Fig. 10 is a schematic structural diagram of a search apparatus according to an embodiment of the present application, and as shown in fig. 10, the search apparatus includes:
a first obtaining module 101, configured to obtain a search term;
the second obtaining module 102 is configured to obtain a predicted vocabulary corresponding to the search vocabulary, where the predicted vocabulary includes the search vocabulary;
a third obtaining module 103, configured to obtain a first search result set corresponding to the search vocabulary and a second search result set corresponding to the prediction vocabulary;
and the processing module 104 is configured to determine a target search result according to the first search result set and the second search result set, and display the target search result.
In one possible embodiment, the method is applied to a map search engine; the second obtaining module 102 is specifically configured to:
acquiring position information and/or current time, wherein the position information is position information corresponding to a current display map of a map search engine or position information of a current position of a user;
and acquiring a prediction vocabulary corresponding to the search vocabulary according to the position information and/or the current moment.
In a possible implementation, the second obtaining module 102 is specifically configured to:
determining a first vocabulary set according to the position information and the search vocabulary;
determining a second vocabulary set according to the current time and the search vocabulary;
and determining a predicted vocabulary according to the first vocabulary set and/or the second vocabulary set.
In a possible implementation, the second obtaining module 102 is specifically configured to:
acquiring a third vocabulary set corresponding to the search vocabulary, wherein the vocabulary in the third vocabulary set is obtained by searching by taking the search vocabulary as a keyword;
and determining at least one word in the third word set, which is matched with the position information, as the first word set.
In a possible implementation, the second obtaining module 102 is specifically configured to:
acquiring a fourth vocabulary set corresponding to the search vocabulary, wherein the vocabulary in the fourth vocabulary set is obtained by searching by taking the search vocabulary as a keyword;
and determining at least one word in the fourth word set, which is matched with the current time, as the second word set.

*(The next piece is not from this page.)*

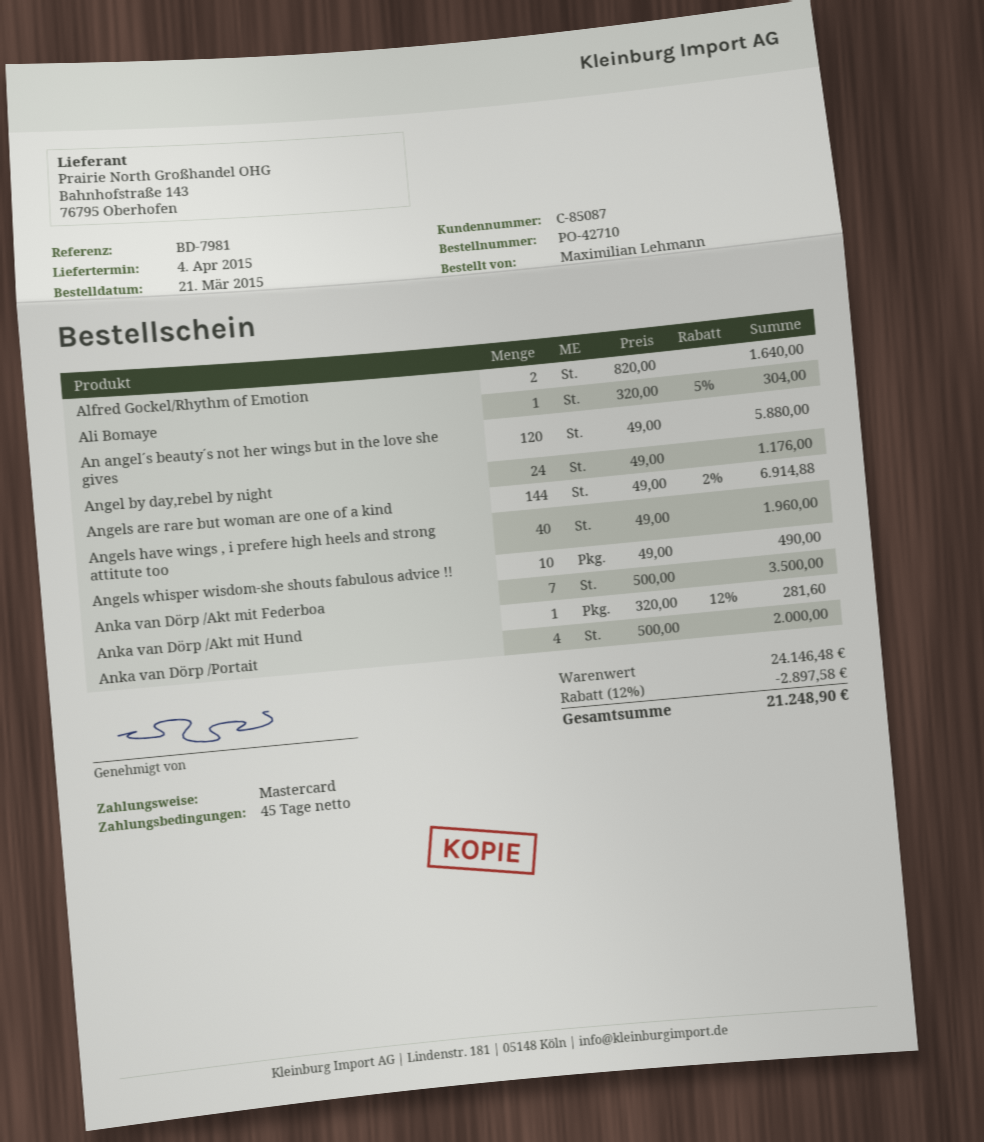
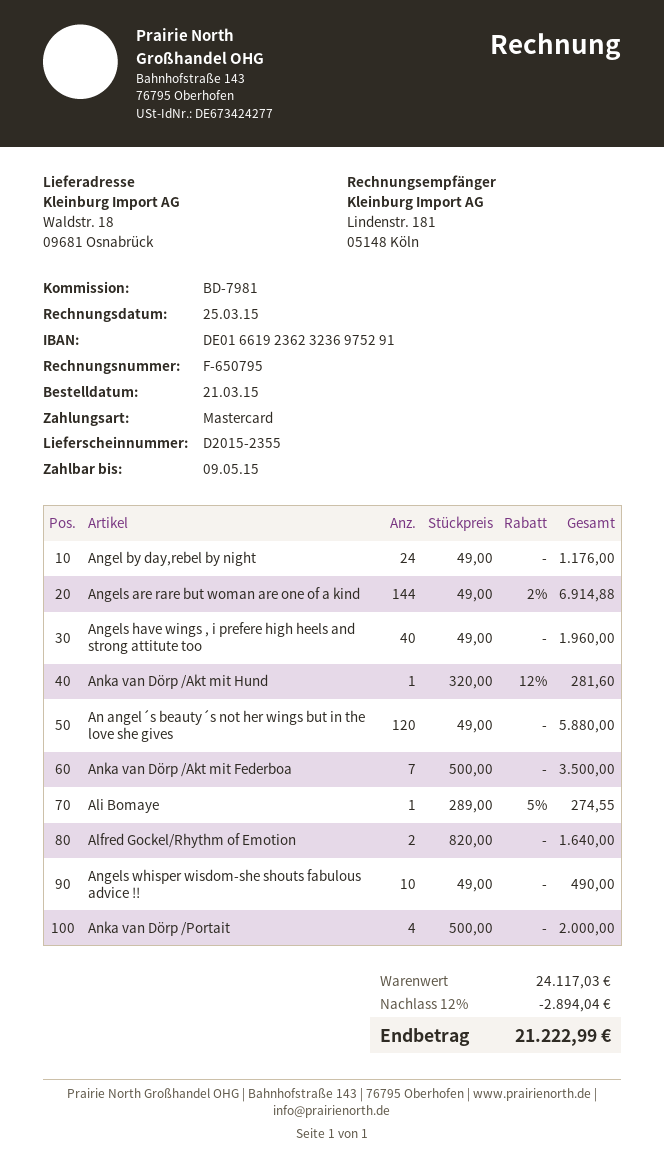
Ali Bomaye: 1 x 320.00 - 5% = 304.00 -> 1 x 289.00 - 5% = 274.55
subtotal: 24146.48 -> 24117.03
discount: 12% = 2897.58 -> 12% = 2894.04
total: 21248.90 -> 21222.99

In a possible implementation, the second obtaining module 102 is specifically configured to:
processing the search vocabulary, the position information and the current moment through a first model to obtain a prediction vocabulary; the first model is obtained by learning a plurality of groups of first samples, and each group of first samples comprises sample search words, sample position information, sample time and sample prediction words.
In a possible implementation, the processing module 104 is specifically configured to:
sequencing the search results in the first search result set and the second search result set to obtain a sequencing result;
and determining a target search result according to the sorting result.
In a possible implementation, the processing module 104 is specifically configured to:
and determining the first N search results in the sequencing results as target search results, wherein N is an integer greater than or equal to 1.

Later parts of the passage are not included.